Les sciences humaines et sociales prennent en main la question du numérique

05/12/2018

Les sciences humaines et sociales se mettent doucement mais sûrement au numérique. Un outil indispensable au partage des savoirs et à l’optimisation des données. Le point avec Didier Breton, directeur de la Misha, qui met les humanités numériques au cœur de ses préoccupations.

La Maison interuniversitaire des sciences de l’homme – Alsace (Misha), localisée à Strasbourg héberge quatre unités mixtes de recherche. Elle est au service de plus de 30 équipes partenaires de l’Université de Strasbourg et de Haute-Alsace dans le domaine des sciences humaines et sociales (SHS). Arrivé en janvier 2018 à la direction de cette unité de service et de recherche, Didier Breton souhaite faciliter l’émergence des humanités numériques.

Constituer des corpus numériques de données de recherche, interroger différents corpus, croiser des données, gagner du temps… « Le numérique permet de valoriser, diffuser les données, rendre les corpus accessibles, de préférence en s’inscrivant dans une logique de sciences ouvertes. Avoir des données enrichies exploitables et mobilisables mais de la manière la plus propre et la plus efficace. »

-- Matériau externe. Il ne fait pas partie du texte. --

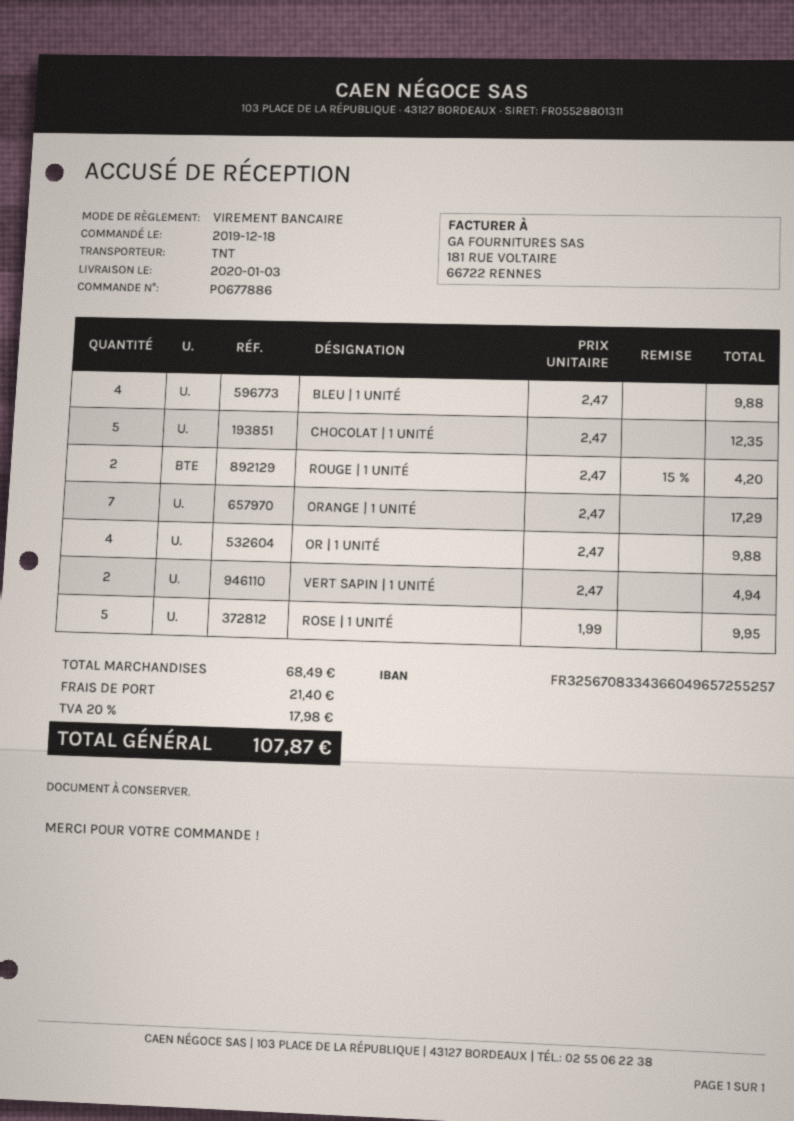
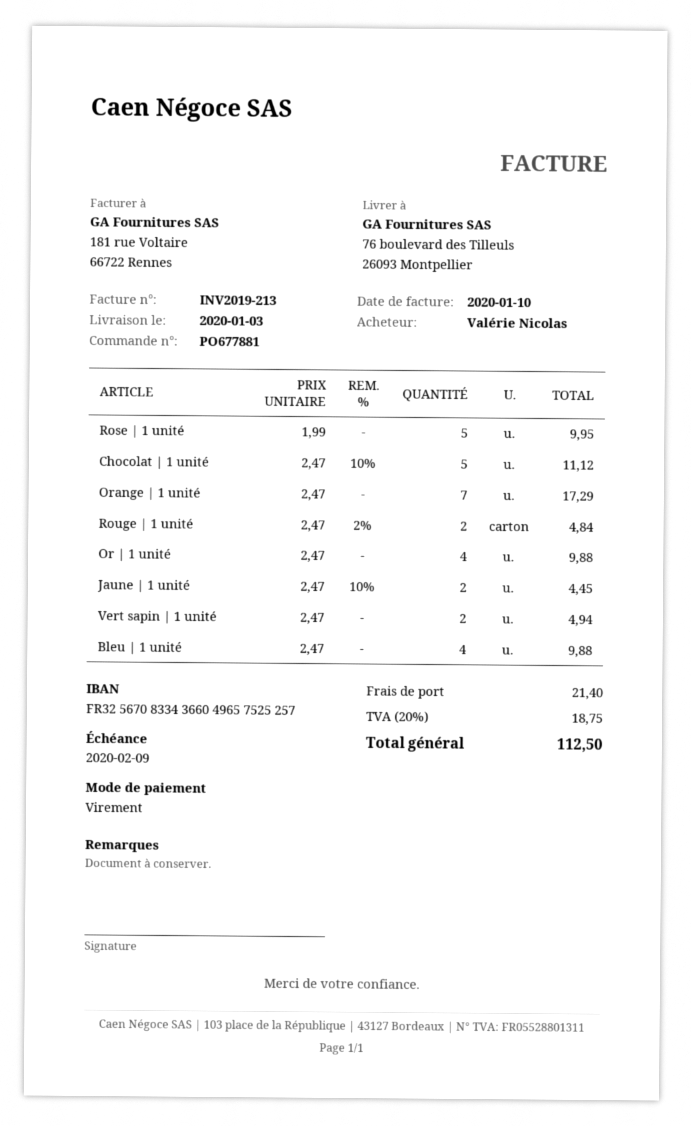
order number: PO677886 -> PO677881
bank account: FR3256708334366049657255257 -> FR3256708334366049657525257
CHOCOLAT | 1 UNITÉ: 5 x 2.47 = 12.35 -> 5 x 2.47 - 10% = 11.12
ROUGE | 1 UNITÉ: 2 x 2.47 - 15% = 4.20 -> 2 x 2.47 - 2% = 4.84
Jaune | 1 unité: none -> 2 x 2.47 - 10% = 4.45
tax: 20% = 17.98 -> 20% = 18.75
total: 107.87 -> 112.50

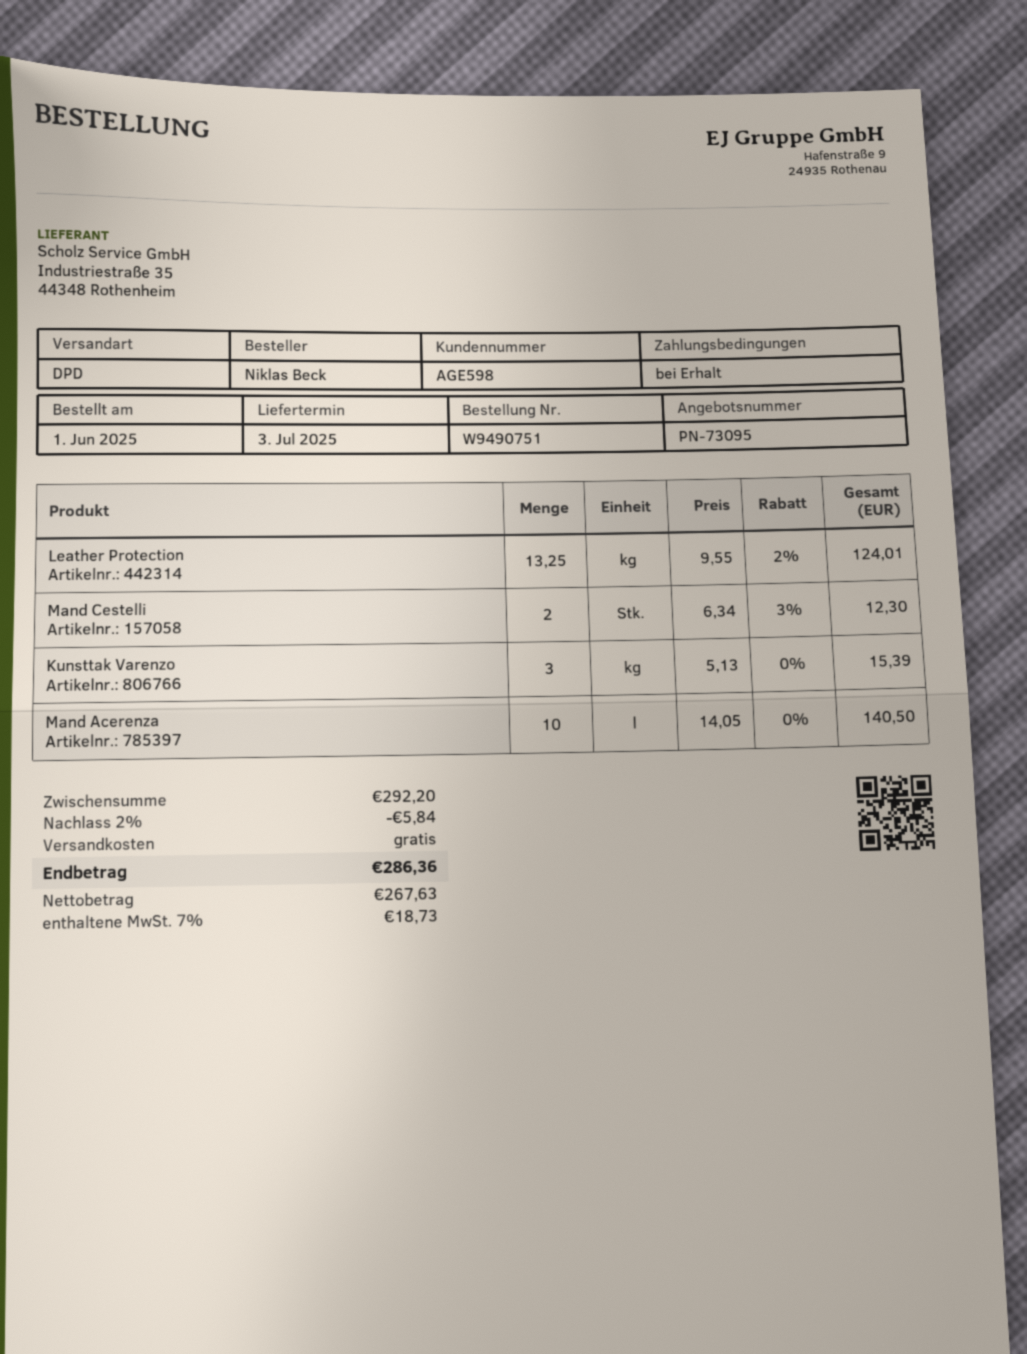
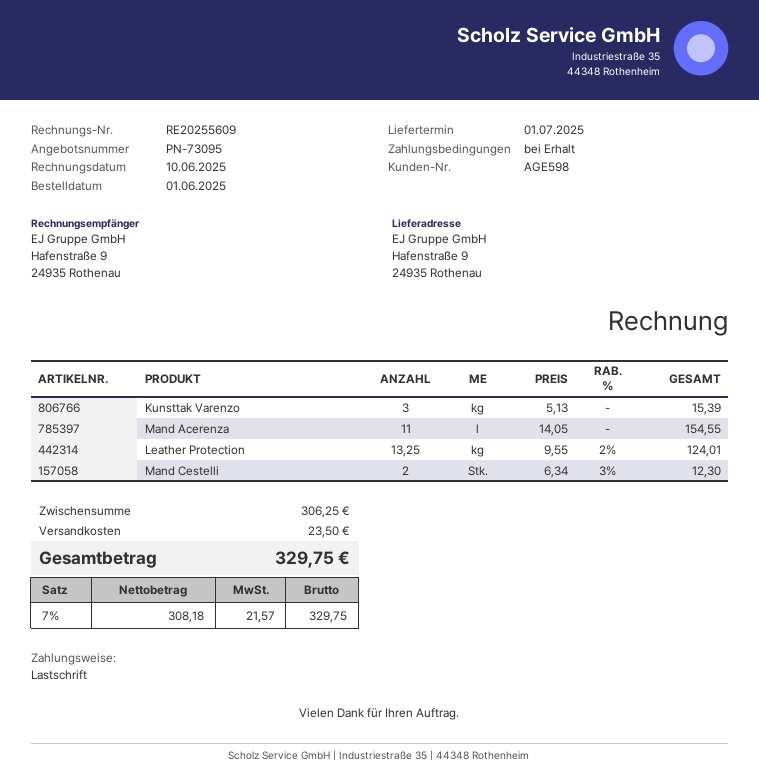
delivery date: 2025-07-03 -> 2025-07-01
Mand Acerenza: 10 x 14.05 = 140.50 -> 11 x 14.05 = 154.55
subtotal: 292.20 -> 306.25
discount: 2% = 5.84 -> none
shipping: 0.00 -> 23.50
net: 267.63 -> 308.18
tax: 7% = 18.73 -> 7% = 21.57
total: 286.36 -> 329.75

Un pôle Data et humanités numériques

Problème, si les idées et les besoins sont bien présents, les chercheurs ne sont pas toujours formés. « Il faut des ressources humaines intermédiaires qui puissent comprendre les demandes et les besoins du chercheur et rendre possible techniquement et informatiquement ces demandes. Les questions que se pose un archéologue sur la modélisation 3D par exemple peuvent très bien intéresser un géographe. Il y a un dénominateur commun et une réponse technique à trouver », explique le démographe membre du laboratoire Sociétés, acteurs, gouvernement en Europe.

Pour ce faire, d’ici avril 2019, Didier Breton souhaite mettre en place un pôle Data et humanités numériques avec un guichet ouvert aux chercheurs. Il comprendra notamment la mise à disposition localement d’outils et de solutions développées par les deux Très grandes infrastructures de recherche (TGIR), orientés en sciences sociales ou en humanités, deux branches des SHS ayant chacune des besoins spécifiques.

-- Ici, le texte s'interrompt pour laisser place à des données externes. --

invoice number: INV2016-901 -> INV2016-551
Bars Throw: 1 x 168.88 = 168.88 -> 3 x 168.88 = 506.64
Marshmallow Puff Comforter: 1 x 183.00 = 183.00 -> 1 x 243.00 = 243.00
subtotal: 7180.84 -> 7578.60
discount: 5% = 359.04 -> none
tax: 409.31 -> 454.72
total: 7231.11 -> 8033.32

Deux outils déclinés au niveau local

Economistes, sociologues, géographes, démographes, psychologues... La première, appelée Progedo, concerne les sciences sociales. « Cette TGIR s’adresse aux chercheurs qui travaillent sur des données administratives ou de grandes enquêtes. » Le dispositif national, décliné au niveau de la Misha via la Plateforme universitaire de données de Strasbourg (PUD-S), comprend une ingénieure d’études. « Un chercheur peut ainsi solliciter cette plateforme pour savoir s’il existe des données sur une question précise ou savoir comment valoriser statistiquement des données d’enquête connues ou disponibles. »

L’autre TGIR s’inscrit davantage dans le domaine des humanités. Humanum concerne les historiens, archéologues, littéraires et autres linguistes qui ont des besoins différents comme transformer et organiser des corpus en données numériques, les stocker puis les traiter. « Il y a un travail de constitution du corpus, d’archivage et d’enrichissement avec des métadonnées pour créer des bases de données », souligne Didier Breton qui souhaite mettre en place un relai local de cet outil avec le recrutement d’un informaticien, courant du premier semestre 2019. « L’enjeu est de produire des corpus numériques riches, exploitables et disponibles à la communauté, permettant de répondre à des questions de recherche », conclut le directeur de la Misha.

Marion Riegert

  • Contact PUD-S : PUD-S@misha.fr ou Floriane Varieras, ingénieure d’études, floriane.varieras@misha.fr

Une plateforme 3D

Pour faire se rencontrer les chercheurs autour de cette problématique et les amener à présenter les projets numériques qu’ils ont mis en place, deux journées ont été organisées début octobre. Parmi eux, une plateforme d’exposition et de publication de modèles 3D portée par Catherine Duvette et Frédéric Colin, de l’unité mixte de recherche Archimède, et développée par une équipe de la direction du numérique (CESAR). Nommée POUNT pour plateforme ouverte numérique transdisciplinaire, elle peut intéresser toute personne travaillant sur des modèles 3D que ce soit des chercheurs de l’Université de Strasbourg ou leurs collaborateurs. « La plateforme permettra d’exposer, de publier et partager une version numérique spatialisée de nos objets de recherche. Une partie des modèles, en cours d’étude, seront privés, d’autres pourront être visibles par tous », explique Catherine Duvette.